Quote:
Originally Posted by
the_beast666 
Are you intending on doing anything else with it?
If not a Dual Core Celeron E1200 with 4GB ECC DDR2 could manage that as well as the dual socket system you have listed...
Quote:
Originally Posted by
kapone 
However, that being said, for your listed objectives, this is WAY WAY overkill.
Blu Ray content = max 50mbps.
x 5 rooms = 250mbps
That's 1/4th of a wired gigabit connection. An Atom 330 could saturate that.

Quote:
Originally Posted by
xuniman 
... but I personnaly don't think you need a high power server for these types of applications. I put a E5200 on this MB and I'm pretty confident that I won't need to worry about the processing power. My usage scenario is very similar to yours and it just doesn't take a lot of horsepower to saturate a Gig ENET connection so why have it.
Just to kind of prove the cpu power needed to stream to myself, I set up a test this morning using my backup server. I copied a BluRay rip to it 3 times (it normally doesn't serve media so it had no files on it). I then streamed each copy to each of the 3 computers I have that can play a full HD stream (only 3 pcs available - sorry I couldn't test all 5 streams you mentioned).

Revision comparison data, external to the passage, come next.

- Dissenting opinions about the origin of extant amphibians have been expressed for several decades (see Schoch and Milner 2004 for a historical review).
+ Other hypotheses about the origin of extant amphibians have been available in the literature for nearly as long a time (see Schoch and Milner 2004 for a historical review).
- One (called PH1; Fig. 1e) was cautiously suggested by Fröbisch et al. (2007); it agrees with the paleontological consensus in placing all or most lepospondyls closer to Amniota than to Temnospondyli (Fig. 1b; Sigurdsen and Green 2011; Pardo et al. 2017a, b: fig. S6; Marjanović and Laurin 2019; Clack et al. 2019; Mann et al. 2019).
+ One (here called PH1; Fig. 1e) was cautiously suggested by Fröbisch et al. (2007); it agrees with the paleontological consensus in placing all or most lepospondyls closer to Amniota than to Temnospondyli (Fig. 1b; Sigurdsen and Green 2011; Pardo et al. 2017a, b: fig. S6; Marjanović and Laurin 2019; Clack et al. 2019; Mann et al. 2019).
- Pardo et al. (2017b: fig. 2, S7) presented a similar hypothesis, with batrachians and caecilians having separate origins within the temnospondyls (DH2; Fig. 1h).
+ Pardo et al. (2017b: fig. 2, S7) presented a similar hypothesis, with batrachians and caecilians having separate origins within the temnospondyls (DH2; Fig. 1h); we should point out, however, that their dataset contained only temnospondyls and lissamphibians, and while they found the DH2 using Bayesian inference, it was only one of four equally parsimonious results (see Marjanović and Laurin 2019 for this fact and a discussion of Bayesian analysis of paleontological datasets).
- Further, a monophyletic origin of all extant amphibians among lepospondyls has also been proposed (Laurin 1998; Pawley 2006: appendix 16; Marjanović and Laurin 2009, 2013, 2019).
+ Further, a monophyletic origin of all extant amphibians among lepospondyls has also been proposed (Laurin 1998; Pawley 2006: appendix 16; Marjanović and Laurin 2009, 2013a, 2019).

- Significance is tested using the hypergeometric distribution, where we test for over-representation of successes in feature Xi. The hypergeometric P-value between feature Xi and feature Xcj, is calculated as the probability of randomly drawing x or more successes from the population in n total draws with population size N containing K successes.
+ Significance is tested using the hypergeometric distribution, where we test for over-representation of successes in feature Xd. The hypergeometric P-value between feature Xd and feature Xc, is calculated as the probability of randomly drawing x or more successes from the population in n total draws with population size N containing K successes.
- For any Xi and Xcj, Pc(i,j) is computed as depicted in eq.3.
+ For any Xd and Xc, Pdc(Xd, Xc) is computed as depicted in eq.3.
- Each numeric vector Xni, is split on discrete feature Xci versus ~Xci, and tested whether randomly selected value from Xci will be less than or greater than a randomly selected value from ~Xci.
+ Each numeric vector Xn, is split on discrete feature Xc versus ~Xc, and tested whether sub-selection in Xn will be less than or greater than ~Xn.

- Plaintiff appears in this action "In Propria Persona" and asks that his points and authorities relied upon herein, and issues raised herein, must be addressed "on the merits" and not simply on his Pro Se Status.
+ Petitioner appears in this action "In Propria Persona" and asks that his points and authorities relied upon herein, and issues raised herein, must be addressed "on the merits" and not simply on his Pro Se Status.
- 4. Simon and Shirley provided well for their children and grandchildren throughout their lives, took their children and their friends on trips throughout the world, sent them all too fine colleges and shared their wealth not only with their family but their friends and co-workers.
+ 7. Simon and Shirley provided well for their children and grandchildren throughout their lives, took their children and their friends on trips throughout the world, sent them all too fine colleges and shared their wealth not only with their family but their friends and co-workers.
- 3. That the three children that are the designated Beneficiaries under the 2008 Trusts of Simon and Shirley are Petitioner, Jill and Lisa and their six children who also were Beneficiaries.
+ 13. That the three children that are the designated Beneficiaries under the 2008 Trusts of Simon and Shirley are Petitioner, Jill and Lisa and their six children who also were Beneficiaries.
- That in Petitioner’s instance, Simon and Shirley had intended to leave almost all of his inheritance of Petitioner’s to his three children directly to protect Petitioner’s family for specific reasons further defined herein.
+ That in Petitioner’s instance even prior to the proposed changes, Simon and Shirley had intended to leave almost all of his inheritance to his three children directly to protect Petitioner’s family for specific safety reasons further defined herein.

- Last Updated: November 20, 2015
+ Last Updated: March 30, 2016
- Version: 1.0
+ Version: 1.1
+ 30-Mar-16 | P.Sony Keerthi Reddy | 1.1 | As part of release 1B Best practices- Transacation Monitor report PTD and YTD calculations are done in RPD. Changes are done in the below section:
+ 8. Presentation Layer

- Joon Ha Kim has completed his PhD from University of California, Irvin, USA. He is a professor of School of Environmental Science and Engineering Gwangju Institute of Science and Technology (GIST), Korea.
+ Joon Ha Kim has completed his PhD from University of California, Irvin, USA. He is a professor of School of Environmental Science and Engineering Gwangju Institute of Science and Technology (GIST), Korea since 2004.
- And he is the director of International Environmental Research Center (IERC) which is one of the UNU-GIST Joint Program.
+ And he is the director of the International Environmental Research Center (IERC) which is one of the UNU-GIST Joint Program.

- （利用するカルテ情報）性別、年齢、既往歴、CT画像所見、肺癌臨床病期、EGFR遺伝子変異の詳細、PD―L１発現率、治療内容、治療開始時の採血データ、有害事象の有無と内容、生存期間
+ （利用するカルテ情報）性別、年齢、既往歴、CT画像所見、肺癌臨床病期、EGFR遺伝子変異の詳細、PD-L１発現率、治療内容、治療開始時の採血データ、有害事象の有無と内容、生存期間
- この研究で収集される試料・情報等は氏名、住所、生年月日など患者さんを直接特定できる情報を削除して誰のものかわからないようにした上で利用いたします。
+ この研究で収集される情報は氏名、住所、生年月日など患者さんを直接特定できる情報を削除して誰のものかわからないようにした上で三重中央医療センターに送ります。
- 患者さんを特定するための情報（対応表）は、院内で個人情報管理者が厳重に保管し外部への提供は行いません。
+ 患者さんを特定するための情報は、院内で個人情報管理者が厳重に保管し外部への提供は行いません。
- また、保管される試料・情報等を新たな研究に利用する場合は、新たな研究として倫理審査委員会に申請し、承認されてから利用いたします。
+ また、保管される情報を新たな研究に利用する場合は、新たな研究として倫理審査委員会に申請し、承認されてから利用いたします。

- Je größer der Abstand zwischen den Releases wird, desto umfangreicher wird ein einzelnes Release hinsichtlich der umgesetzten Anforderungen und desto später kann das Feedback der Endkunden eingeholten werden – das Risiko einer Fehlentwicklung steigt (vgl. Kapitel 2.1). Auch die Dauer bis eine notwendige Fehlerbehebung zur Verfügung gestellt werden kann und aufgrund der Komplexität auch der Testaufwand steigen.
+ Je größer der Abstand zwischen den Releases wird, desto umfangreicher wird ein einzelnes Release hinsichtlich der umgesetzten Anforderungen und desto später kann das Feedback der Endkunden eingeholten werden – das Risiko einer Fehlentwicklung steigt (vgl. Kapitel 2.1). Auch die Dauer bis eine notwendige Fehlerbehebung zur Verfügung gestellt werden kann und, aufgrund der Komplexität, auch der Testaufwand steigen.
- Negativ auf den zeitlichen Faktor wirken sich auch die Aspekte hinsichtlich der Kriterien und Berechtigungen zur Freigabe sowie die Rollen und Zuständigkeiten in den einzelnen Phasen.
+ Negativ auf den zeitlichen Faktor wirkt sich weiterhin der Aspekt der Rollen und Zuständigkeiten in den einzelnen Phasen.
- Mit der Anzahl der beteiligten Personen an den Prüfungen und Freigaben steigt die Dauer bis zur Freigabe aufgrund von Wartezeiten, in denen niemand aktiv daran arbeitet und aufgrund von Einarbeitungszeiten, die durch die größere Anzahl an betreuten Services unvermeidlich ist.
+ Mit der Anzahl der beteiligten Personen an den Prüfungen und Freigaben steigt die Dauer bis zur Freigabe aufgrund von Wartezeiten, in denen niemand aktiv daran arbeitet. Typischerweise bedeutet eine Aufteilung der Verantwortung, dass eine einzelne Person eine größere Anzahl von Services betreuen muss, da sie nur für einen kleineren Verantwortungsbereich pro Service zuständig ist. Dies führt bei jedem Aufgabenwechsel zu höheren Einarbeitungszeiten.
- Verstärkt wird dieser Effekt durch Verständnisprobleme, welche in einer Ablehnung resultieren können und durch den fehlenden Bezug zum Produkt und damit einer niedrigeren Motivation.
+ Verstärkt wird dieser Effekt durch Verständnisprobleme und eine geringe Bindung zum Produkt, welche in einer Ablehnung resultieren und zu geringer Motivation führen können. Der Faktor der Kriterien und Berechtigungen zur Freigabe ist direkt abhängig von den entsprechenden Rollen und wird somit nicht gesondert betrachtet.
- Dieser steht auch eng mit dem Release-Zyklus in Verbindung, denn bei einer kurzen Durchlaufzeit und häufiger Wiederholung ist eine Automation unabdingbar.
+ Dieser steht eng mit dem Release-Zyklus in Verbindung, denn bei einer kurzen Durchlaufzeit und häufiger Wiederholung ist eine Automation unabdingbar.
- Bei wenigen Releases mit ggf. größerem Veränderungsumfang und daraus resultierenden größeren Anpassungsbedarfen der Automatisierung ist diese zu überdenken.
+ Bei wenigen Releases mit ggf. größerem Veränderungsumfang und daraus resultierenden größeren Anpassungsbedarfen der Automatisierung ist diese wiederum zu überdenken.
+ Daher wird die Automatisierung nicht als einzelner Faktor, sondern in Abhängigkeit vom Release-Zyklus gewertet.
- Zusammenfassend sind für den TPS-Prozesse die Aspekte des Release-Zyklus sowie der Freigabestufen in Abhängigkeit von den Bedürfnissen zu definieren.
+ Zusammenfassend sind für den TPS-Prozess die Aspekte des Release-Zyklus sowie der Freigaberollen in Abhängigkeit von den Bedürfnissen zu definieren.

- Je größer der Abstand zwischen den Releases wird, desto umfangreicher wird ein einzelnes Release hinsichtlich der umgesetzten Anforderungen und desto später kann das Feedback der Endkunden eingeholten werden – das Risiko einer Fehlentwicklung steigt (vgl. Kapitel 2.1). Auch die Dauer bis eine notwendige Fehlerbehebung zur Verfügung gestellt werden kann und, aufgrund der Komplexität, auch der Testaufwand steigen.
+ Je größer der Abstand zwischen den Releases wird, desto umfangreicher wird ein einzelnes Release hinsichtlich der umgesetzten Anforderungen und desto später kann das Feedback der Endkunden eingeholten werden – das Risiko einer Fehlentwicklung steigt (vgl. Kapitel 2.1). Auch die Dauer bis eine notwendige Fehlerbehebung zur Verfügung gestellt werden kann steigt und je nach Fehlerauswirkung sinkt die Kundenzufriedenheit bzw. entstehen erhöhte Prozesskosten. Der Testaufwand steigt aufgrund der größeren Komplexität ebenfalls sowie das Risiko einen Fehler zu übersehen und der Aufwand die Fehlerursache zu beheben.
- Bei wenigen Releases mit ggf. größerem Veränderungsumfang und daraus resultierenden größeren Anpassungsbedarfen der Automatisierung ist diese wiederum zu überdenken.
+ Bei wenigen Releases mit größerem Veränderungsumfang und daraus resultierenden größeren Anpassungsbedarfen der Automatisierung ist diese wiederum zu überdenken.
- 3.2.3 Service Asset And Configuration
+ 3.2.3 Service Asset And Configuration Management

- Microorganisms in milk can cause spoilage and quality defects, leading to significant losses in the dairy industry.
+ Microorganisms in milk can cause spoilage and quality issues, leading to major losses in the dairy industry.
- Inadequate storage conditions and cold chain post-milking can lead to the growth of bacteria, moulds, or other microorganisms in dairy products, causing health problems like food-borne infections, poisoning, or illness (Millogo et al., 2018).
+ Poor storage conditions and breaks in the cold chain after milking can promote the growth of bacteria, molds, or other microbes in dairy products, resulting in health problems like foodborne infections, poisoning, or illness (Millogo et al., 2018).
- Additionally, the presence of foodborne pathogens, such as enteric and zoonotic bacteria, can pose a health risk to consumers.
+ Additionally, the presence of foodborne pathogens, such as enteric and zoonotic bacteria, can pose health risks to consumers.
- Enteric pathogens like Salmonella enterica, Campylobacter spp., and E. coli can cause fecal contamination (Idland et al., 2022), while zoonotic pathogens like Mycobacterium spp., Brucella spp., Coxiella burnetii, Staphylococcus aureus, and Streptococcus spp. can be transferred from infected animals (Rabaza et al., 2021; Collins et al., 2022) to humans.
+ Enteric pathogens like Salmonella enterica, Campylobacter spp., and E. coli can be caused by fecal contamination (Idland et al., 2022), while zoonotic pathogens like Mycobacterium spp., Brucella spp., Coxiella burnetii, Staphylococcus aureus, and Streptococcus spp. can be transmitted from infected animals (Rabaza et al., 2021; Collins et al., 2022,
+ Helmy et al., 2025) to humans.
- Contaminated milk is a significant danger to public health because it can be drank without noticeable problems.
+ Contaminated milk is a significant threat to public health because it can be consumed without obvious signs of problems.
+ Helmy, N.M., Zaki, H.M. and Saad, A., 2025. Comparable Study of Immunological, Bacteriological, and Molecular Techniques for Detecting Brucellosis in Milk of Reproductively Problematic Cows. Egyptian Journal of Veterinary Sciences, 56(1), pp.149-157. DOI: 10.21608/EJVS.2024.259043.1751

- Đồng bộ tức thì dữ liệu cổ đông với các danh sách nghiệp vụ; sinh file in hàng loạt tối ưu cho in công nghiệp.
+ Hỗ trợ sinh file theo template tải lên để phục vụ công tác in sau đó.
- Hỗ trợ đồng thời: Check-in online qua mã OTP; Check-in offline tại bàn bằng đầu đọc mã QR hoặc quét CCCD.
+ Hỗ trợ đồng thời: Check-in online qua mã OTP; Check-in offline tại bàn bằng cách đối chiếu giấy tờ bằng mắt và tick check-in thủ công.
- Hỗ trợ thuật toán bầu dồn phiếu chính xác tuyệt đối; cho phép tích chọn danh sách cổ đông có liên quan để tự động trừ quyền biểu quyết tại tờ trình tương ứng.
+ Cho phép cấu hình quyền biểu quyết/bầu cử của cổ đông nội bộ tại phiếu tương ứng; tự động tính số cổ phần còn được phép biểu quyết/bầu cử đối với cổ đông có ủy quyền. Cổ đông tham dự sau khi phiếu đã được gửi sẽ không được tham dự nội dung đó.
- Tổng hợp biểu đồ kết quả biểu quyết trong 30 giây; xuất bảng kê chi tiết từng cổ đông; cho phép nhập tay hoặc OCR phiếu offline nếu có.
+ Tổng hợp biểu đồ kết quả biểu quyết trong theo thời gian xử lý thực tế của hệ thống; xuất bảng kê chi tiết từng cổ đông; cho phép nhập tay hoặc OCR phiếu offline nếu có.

I did play a 4th 720p stream on my laptop though just to stress the server as much as possible though.
All 4 streams played back with no issues or stuttering.
So, the question I bet you're asking now is 'what hardware was in this serving powerhouse to provide such performance?'
A Pentium III. Running at 750MHz, 768MB SDRAM. Single 32 bit 33MHz PCI bus, containing an Intel Pro/1000 MT desktop gigabit NIC and a 3Ware 7506-8 8 channel IDE RAID card with 4x80GB & 4x120GB IDE disks (various manfs) in 2 separate RAID5 arrays.
So if my 750MHz P3 can do it, why do you need 8 cores@2266MHz, with over 10 times the RAM?
Note that I am not suggesting you buy a P3 to do the job, just maybe have a think about the reasons why you want to go with just about the most powerful system you can fit into a single case to accomplish what is actually a task with very low cpu requirements.
Quote:
Originally Posted by
kapone 
As far as fast RAID-6 speeds are concerned, that's a function of your RAID card (in your case), not the system. The same RAID card will probably offer 98% of the throughput on a system that's 1/4th the size (or even less), than what you have listed.
As stated, the RAID card & disks are pretty much the only things that matters as far as disk read/write speeds are concerned (and to be honest, for these multi-spindle arrays for media serving, even the disks are largely irrelevant). Extra cpu is useless & a waste of money.
Quote:
Originally Posted by
kapone 
That also being said, it's your money. Knock yourself out.

True. But I just don't feel comfortable letting someone spend ~$2,000 more than they need to for no benefit in order to achieve their aims after asking for advice...

Not trying to tell you what to do with your cash, just to (politely) inform you that you are being a bit silly. If I were in your shoes & had the money available, I would save the cash on the processors, board & RAM and put it towwards a nicer TV or a (lot) of new BluRays instead.